Crude Oil Prices Pass Above $100 Per Barrel, Developments Point to Continuous Surge

Crude futures surge above $100

www.chinaview.cn 2008-02-20 05:39:11  

·Crude futures surged above 100 U.S. dollars a barrel Tuesday on supply concerns. ·It's the first time the crude prices closed above 100 dollars. ·An explosion at a refinery in Texas, the falling dollar and ...boosted the prices.

    NEW YORK, Feb. 19 (Xinhua) --

Crude futures surged above 100 U.S. dollars a barrel Tuesday on supply concerns.

    It's the first time the crude prices closed above 100 dollars.

    Light, sweet crude for March delivery rose 4.51 dollars at a record 100.01 a barrel on the New York Mercantile Exchange after earlier rising to 100.10 dollars, a new trading record.

    An explosion at a 67,000 barrel per day refinery in Texas, the falling dollar and the possibility that OPEC may cut production next month boosted the prices, said analysts.

    Other energy futures also jumped Tuesday. March gasoline jumped 10.93 cents to settle at 2.6031 dollars a gallon, and March heating oil rose 11.45 cents to settle at 2.7614 dollars a gallon. 

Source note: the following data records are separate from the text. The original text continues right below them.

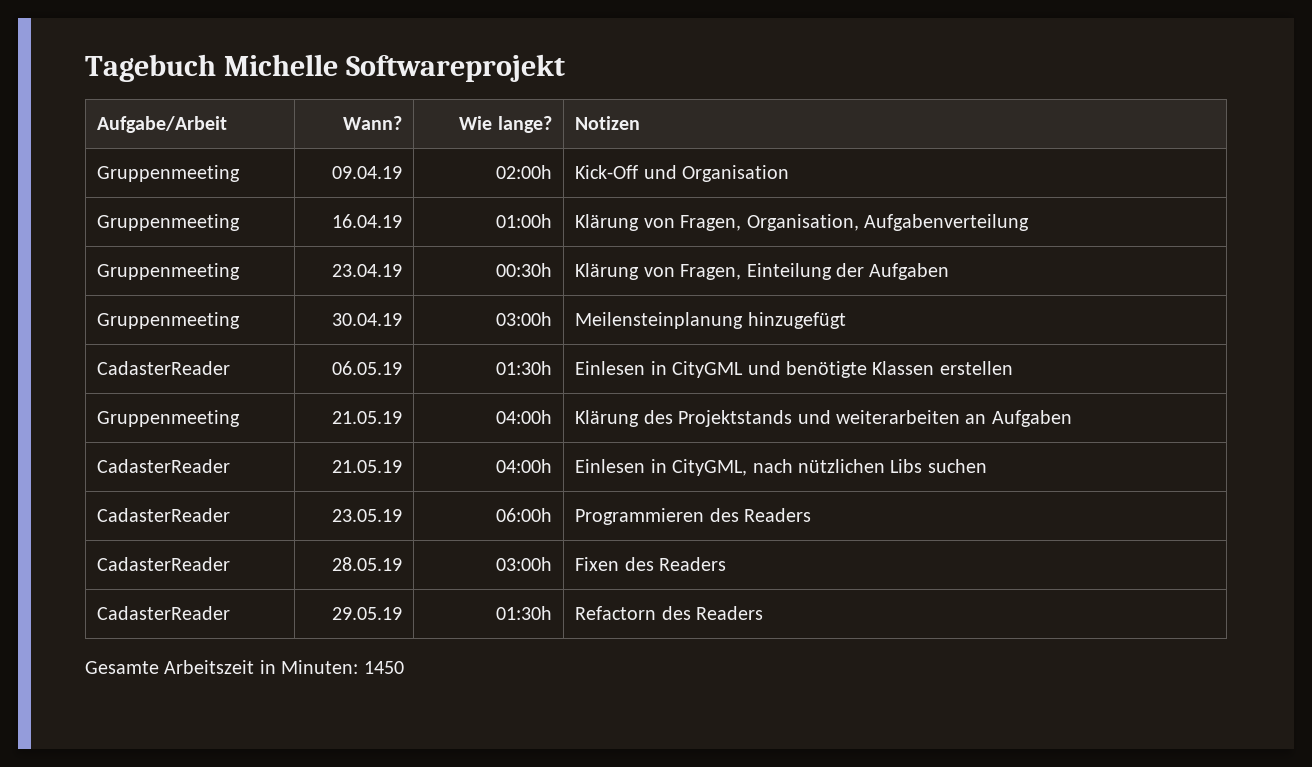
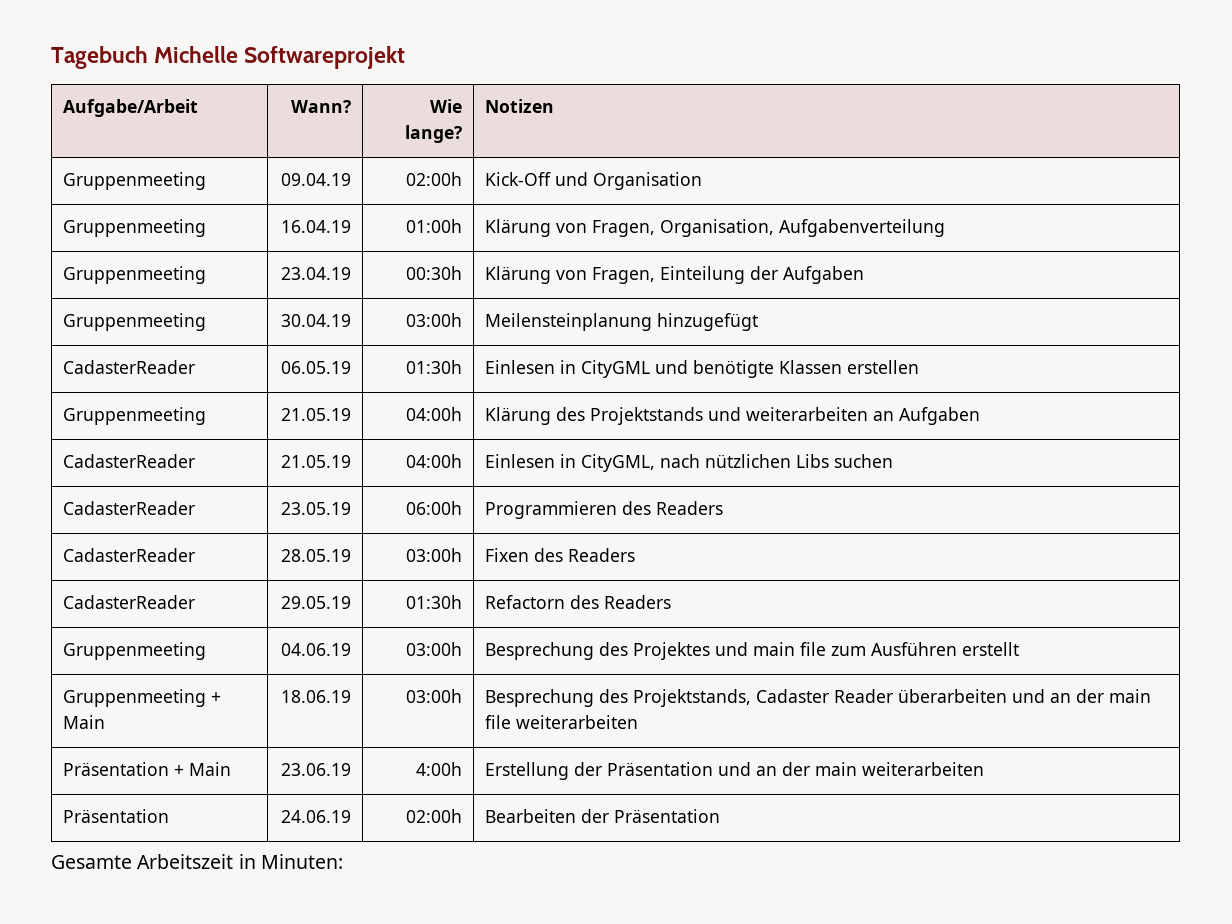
(764, 613) none -> [62,642,206,660] [281,643,352,656] [406,642,463,656] [484,642,1019,660] [62,689,221,707] [62,715,105,729] [281,690,352,703] [406,689,463,703] [484,689,1151,707] [484,715,638,729] [62,762,231,776] [281,763,352,776] [416,762,463,776] [484,762,984,780] [62,809,169,823] [281,810,352,823] [406,809,463,823] [484,809,720,823] // Gruppenmeeting | 04.06.19 | 03:00h | Besprechung des Projektes und main file zum Ausführen erstellt // Gruppenmeeting + Main | 18.06.19 | 03:00h | Besprechung des Projektstands, Cadaster Reader überarbeiten und an der main file weiterarbeiten // Präsentation + Main | 23.06.19 | 4:00h | Erstellung der Präsentation und an der main weiterarbeiten // Präsentation | 24.06.19 | 02:00h | Bearbeiten der Präsentation
[363,661,404,674] 1450 -> (343, 861) none

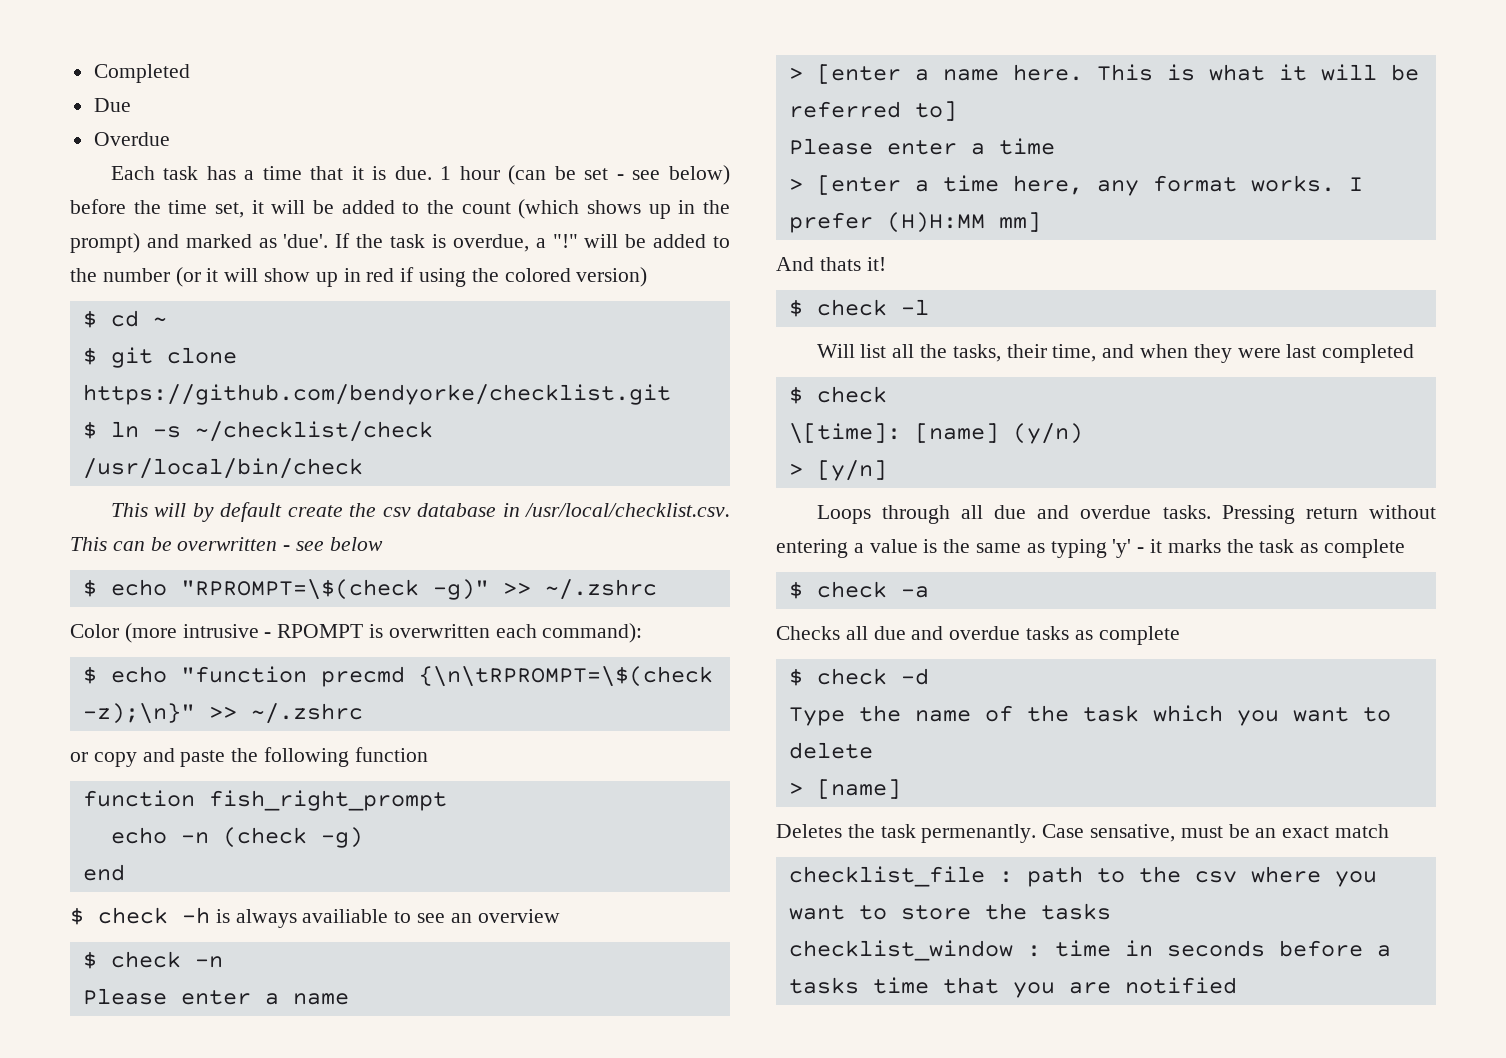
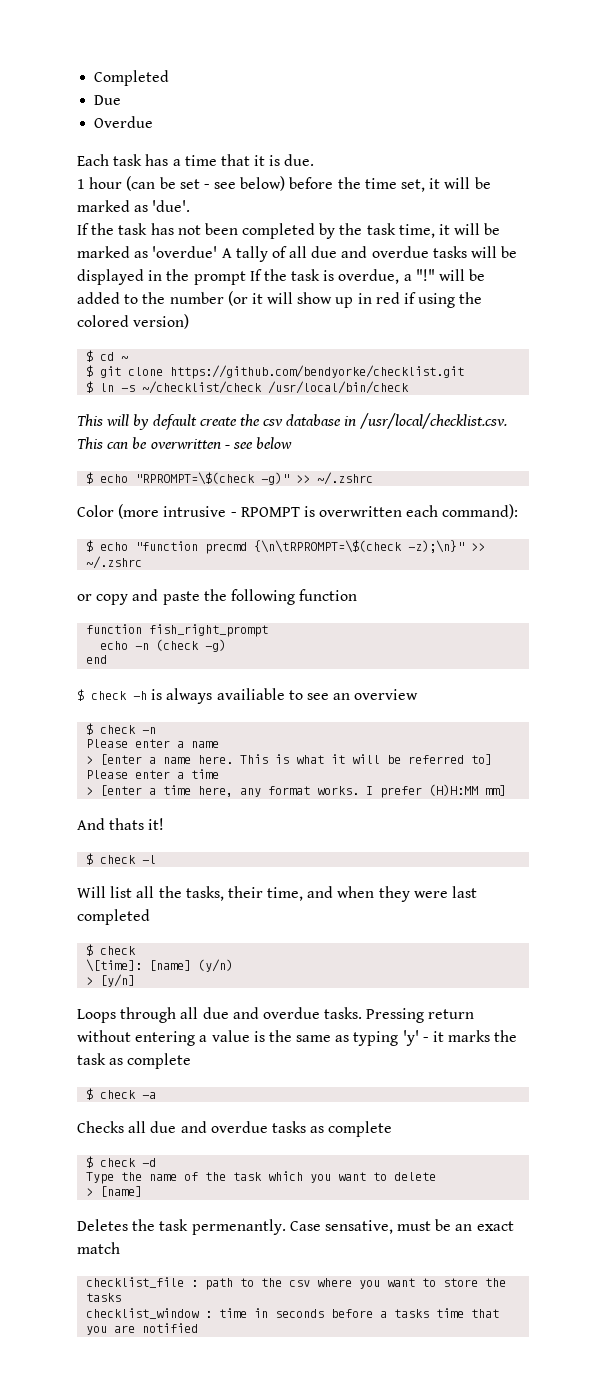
(432, 173) none -> (315, 160) //
[341,199,730,219] [70,233,329,253] added to the count (which shows up in the prompt) and marked as 'due'. -> [77,200,191,212] [77,223,501,239] [77,246,518,262] [77,269,246,285] marked as 'due'. // If the task has not been completed by the task time, it will be marked as 'overdue' A tally of all due and overdue tasks will be displayed in the prompt

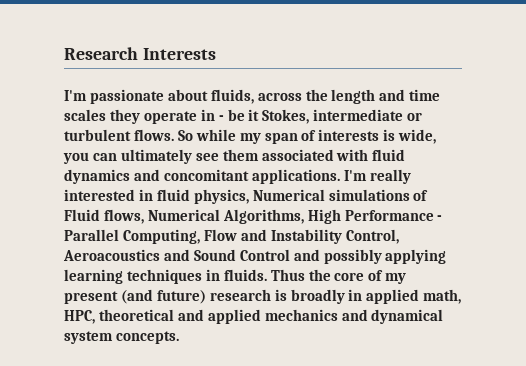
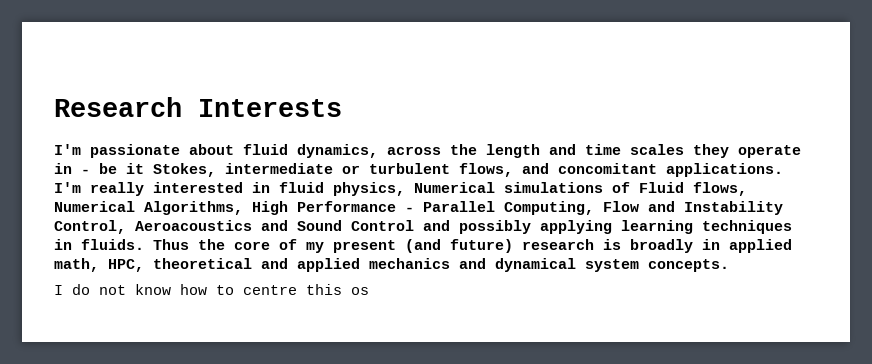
[210,89,254,104] fluids, -> [243,144,378,158] fluid dynamics,
[133,129,437,144] [63,149,406,164] [64,169,130,184] flows. So while my span of interests is wide, you can ultimately see them associated with fluid dynamics -> [459,163,513,177] flows,
(179, 337) none -> [54,284,369,295] // I do not know how to centre this os

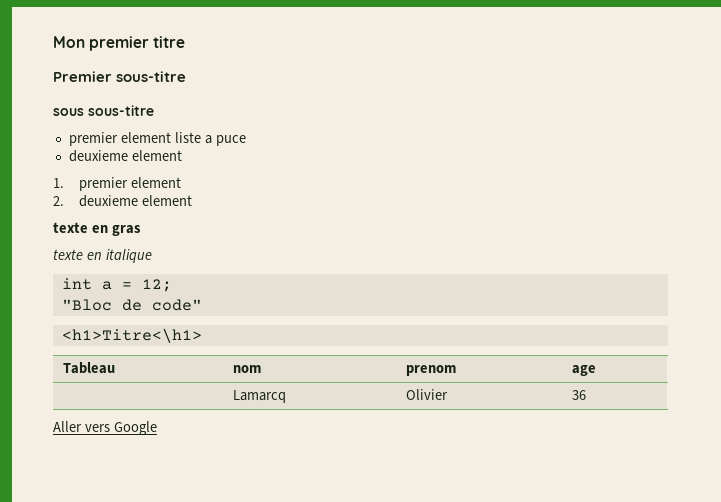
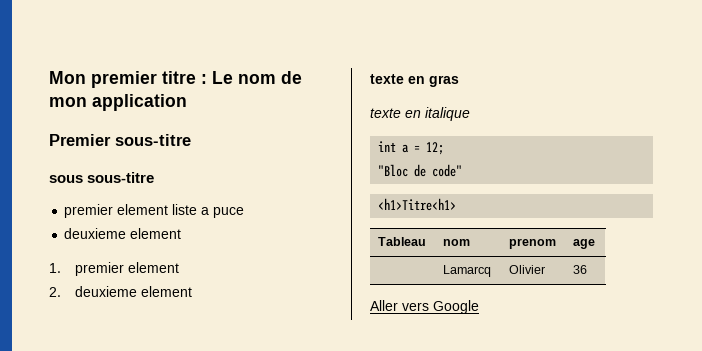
(186, 42) none -> [201,71,302,84] [49,94,187,111] : Le nom de mon application
[61,328,202,343] <h1>Titre<\h1> -> [378,198,457,211] <h1>Titre<h1>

Chavez: Venezuela does not plan to halt U.S. oil exports

www.chinaview.cn 2008-02-18 10:35:37  

    CARACAS, Feb. 17 (Xinhua) --

Venezuela has no plans to halt oil exports to the United States as long as the U.S. does not invade Venezuela, the nation's president, Hugo Chavez, said in his weekly broadcast Alo Presidente.

    "If it assaults us, and tries to harm us as it has previously, then we will have to take the decision not to send them even one drop of oil," Chavez said.

    In the same show last week, Chavez said the nation was "ready" to stop shipments to the U.S. in response to judicial action by U.S. oil company Exxon Mobil to freeze 12 billion U.S. dollars of assets belonging to state-run oil company Petroleos Venezuela in January.

    The U.S. oil company is seeking compensation for its forced exit from the Orinoco Petroliferous Strip, as a result of the Venezuelan government's May 2007 decision to raise its stake in the nation's oil operations to 85 percent from around 45 percent earlier.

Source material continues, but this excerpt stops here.